··· Supplied information ···
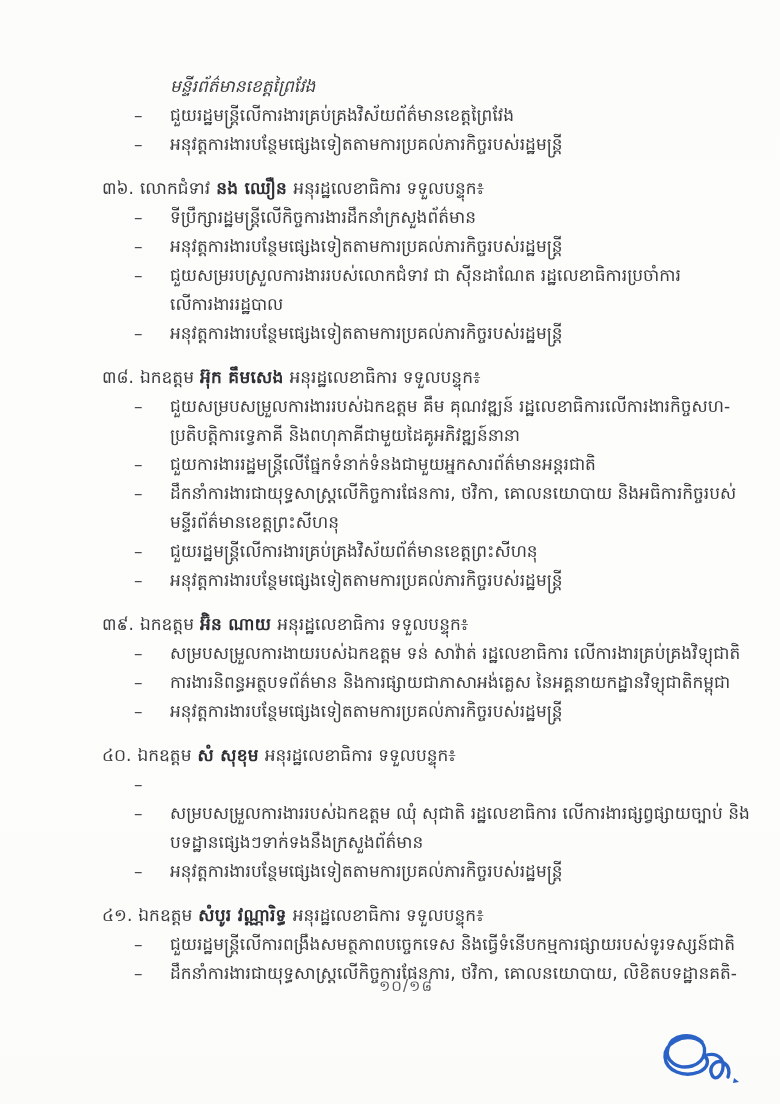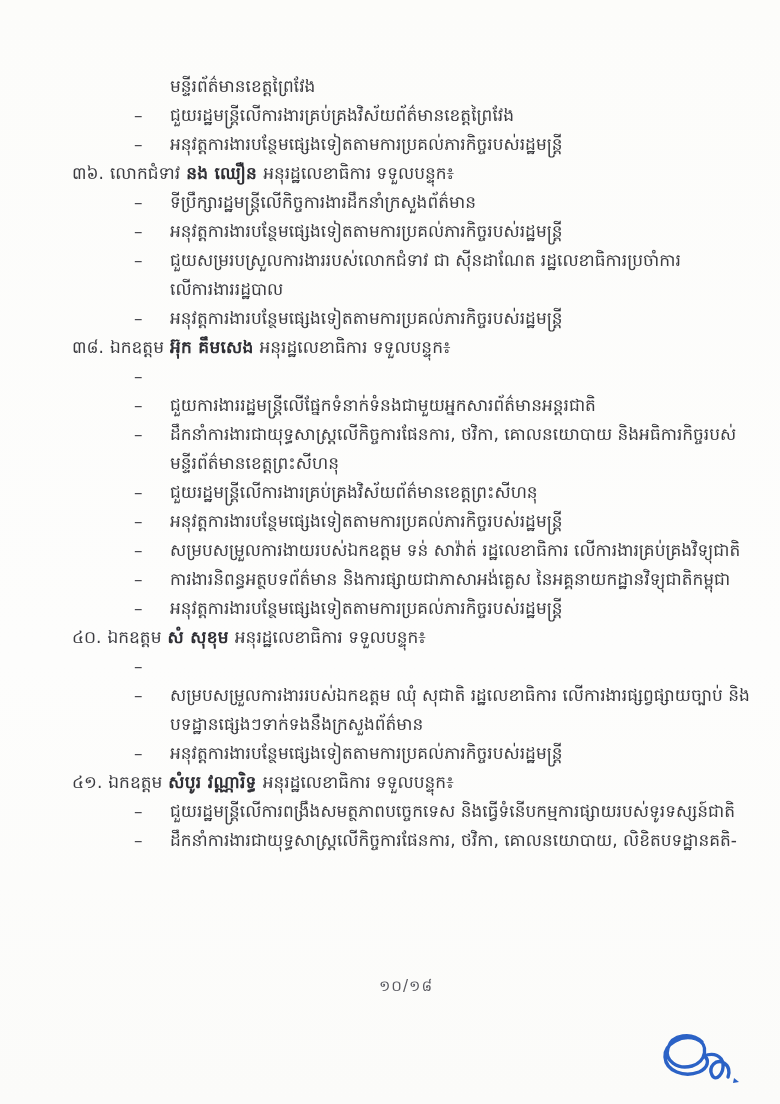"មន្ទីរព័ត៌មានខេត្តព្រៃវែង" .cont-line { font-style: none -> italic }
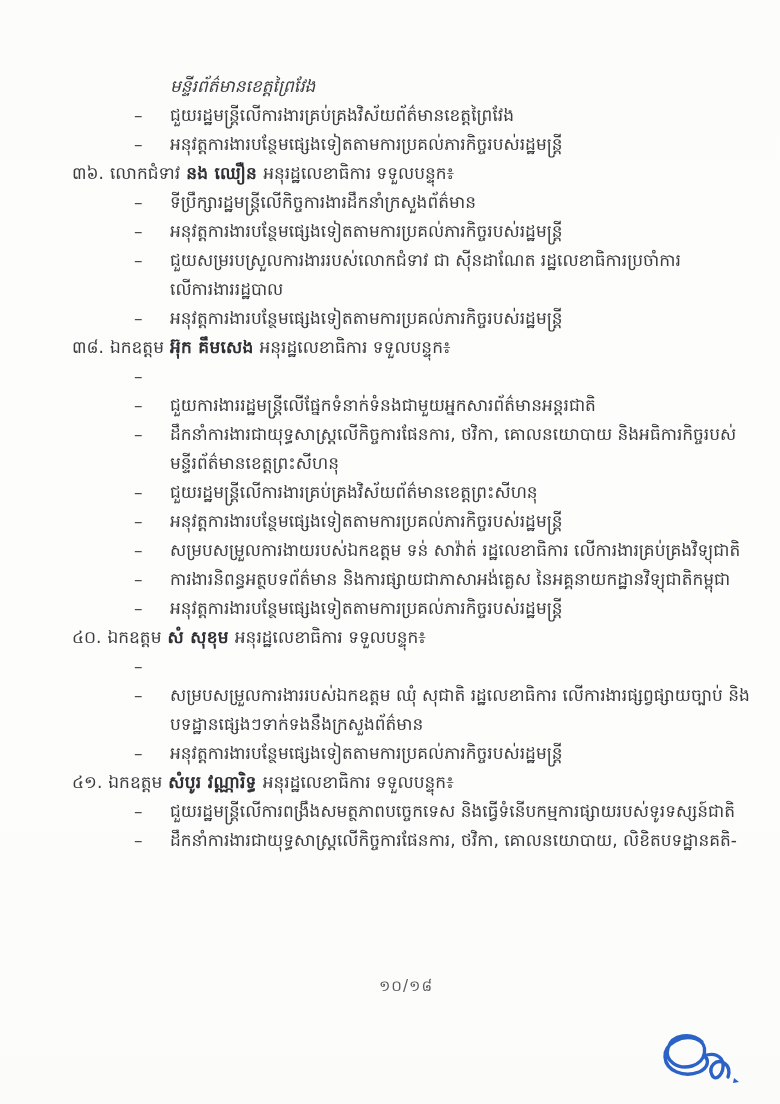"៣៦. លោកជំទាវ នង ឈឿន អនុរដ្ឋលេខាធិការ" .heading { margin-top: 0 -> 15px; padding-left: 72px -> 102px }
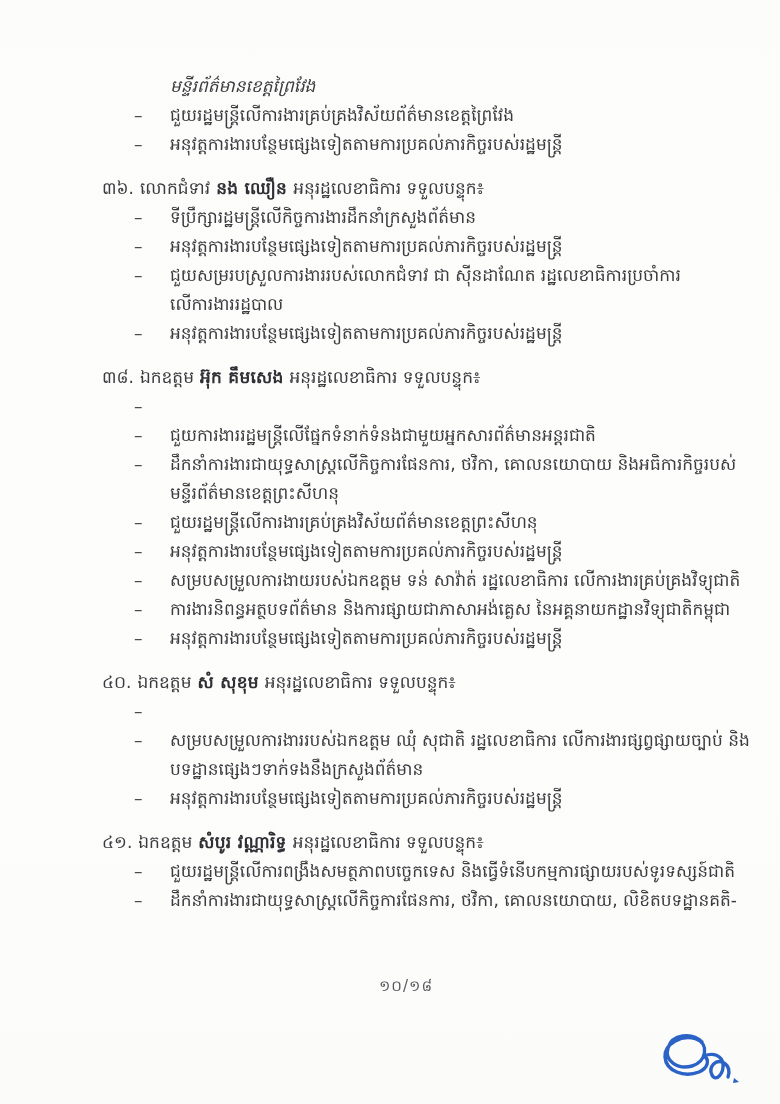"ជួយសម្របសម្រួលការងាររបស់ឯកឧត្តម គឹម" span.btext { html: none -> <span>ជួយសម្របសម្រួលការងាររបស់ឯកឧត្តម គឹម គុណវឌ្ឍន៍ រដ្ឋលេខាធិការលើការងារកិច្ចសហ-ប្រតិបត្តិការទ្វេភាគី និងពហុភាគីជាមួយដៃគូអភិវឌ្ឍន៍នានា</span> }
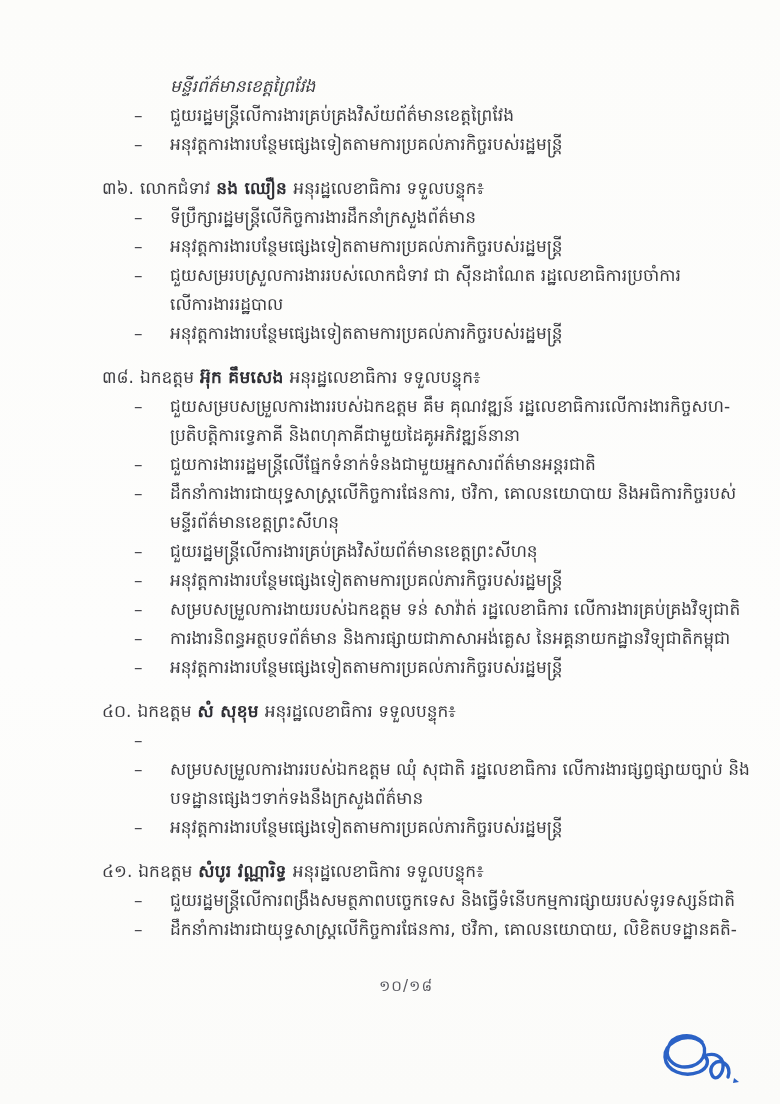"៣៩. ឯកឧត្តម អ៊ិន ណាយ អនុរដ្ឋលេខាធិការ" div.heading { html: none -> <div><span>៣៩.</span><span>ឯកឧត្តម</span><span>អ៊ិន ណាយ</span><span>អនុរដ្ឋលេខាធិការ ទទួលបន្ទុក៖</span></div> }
···
··· Supplied information ···
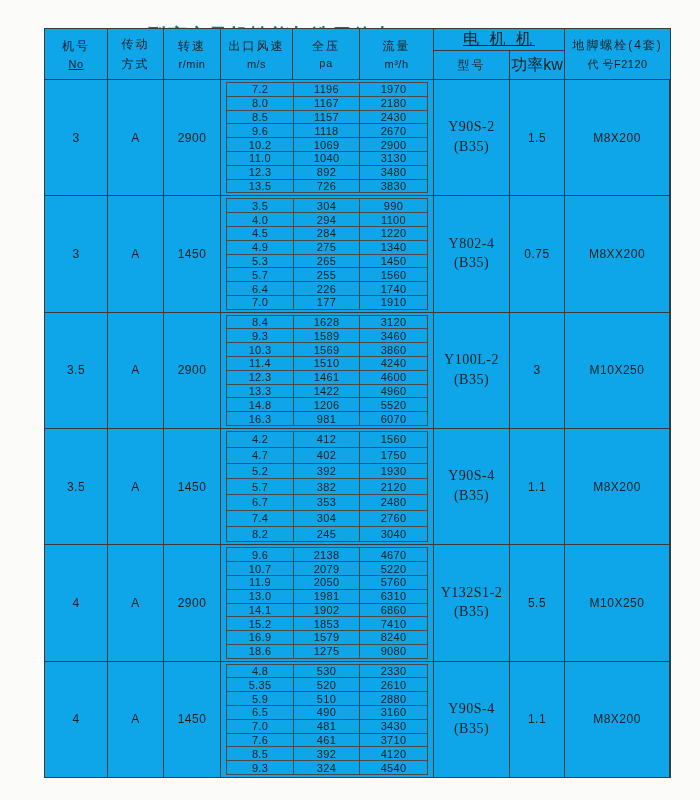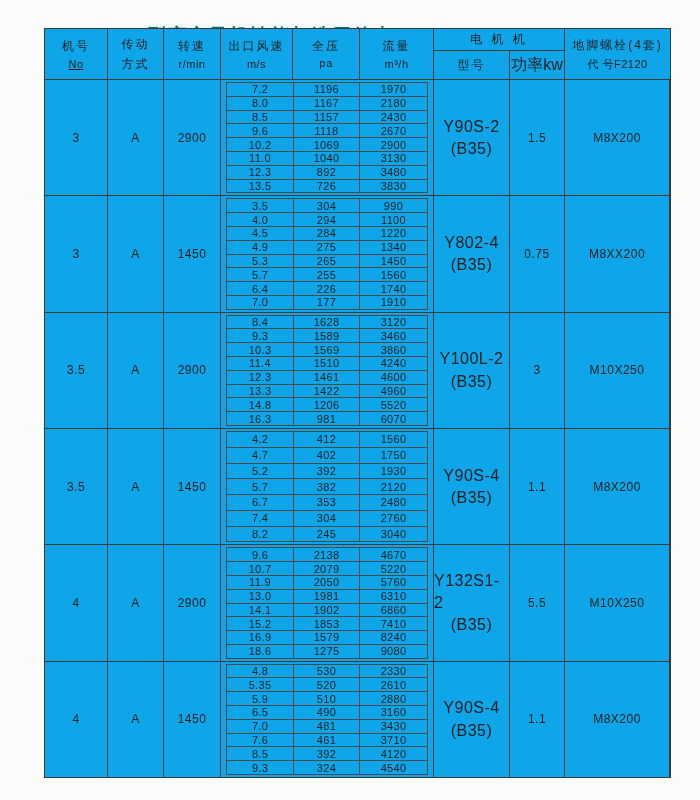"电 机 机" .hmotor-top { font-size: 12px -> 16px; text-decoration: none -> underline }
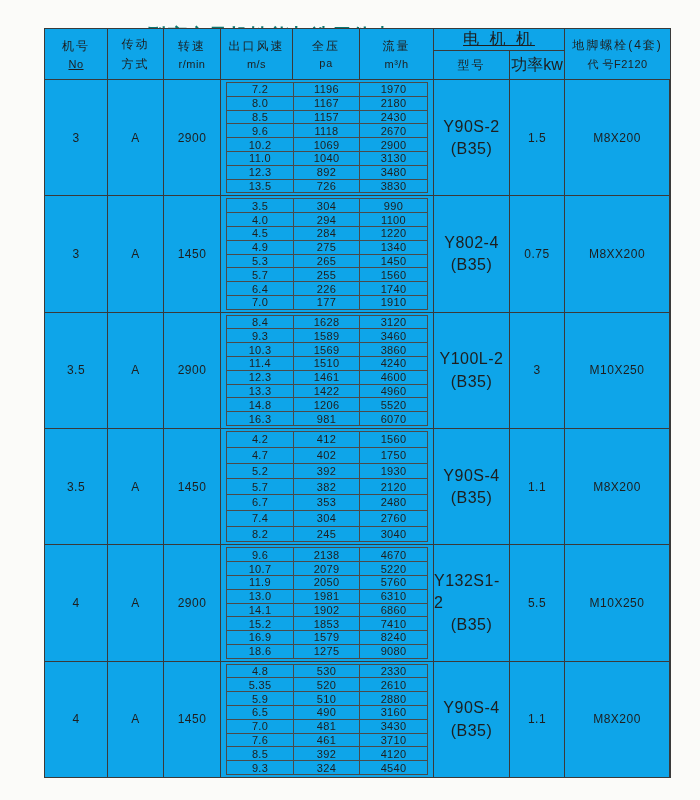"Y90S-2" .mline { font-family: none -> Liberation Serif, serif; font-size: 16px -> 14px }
···
··· Supplied information ···
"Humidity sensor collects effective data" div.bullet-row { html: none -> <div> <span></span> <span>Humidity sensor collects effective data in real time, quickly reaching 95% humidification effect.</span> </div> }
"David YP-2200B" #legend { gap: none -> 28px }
···
Look through the material above and print exactly the lines from the one containing "-> <div> <span></span>" to the one containing "gap: none ->", both included, and nothing more.

### Written answer
"Humidity sensor collects effective data" div.bullet-row { html: none -> <div> <span></span> <span>Humidity sensor collects effective data in real time, quickly reaching 95% humidification effect.</span> </div> }
"David YP-2200B" #legend { gap: none -> 28px }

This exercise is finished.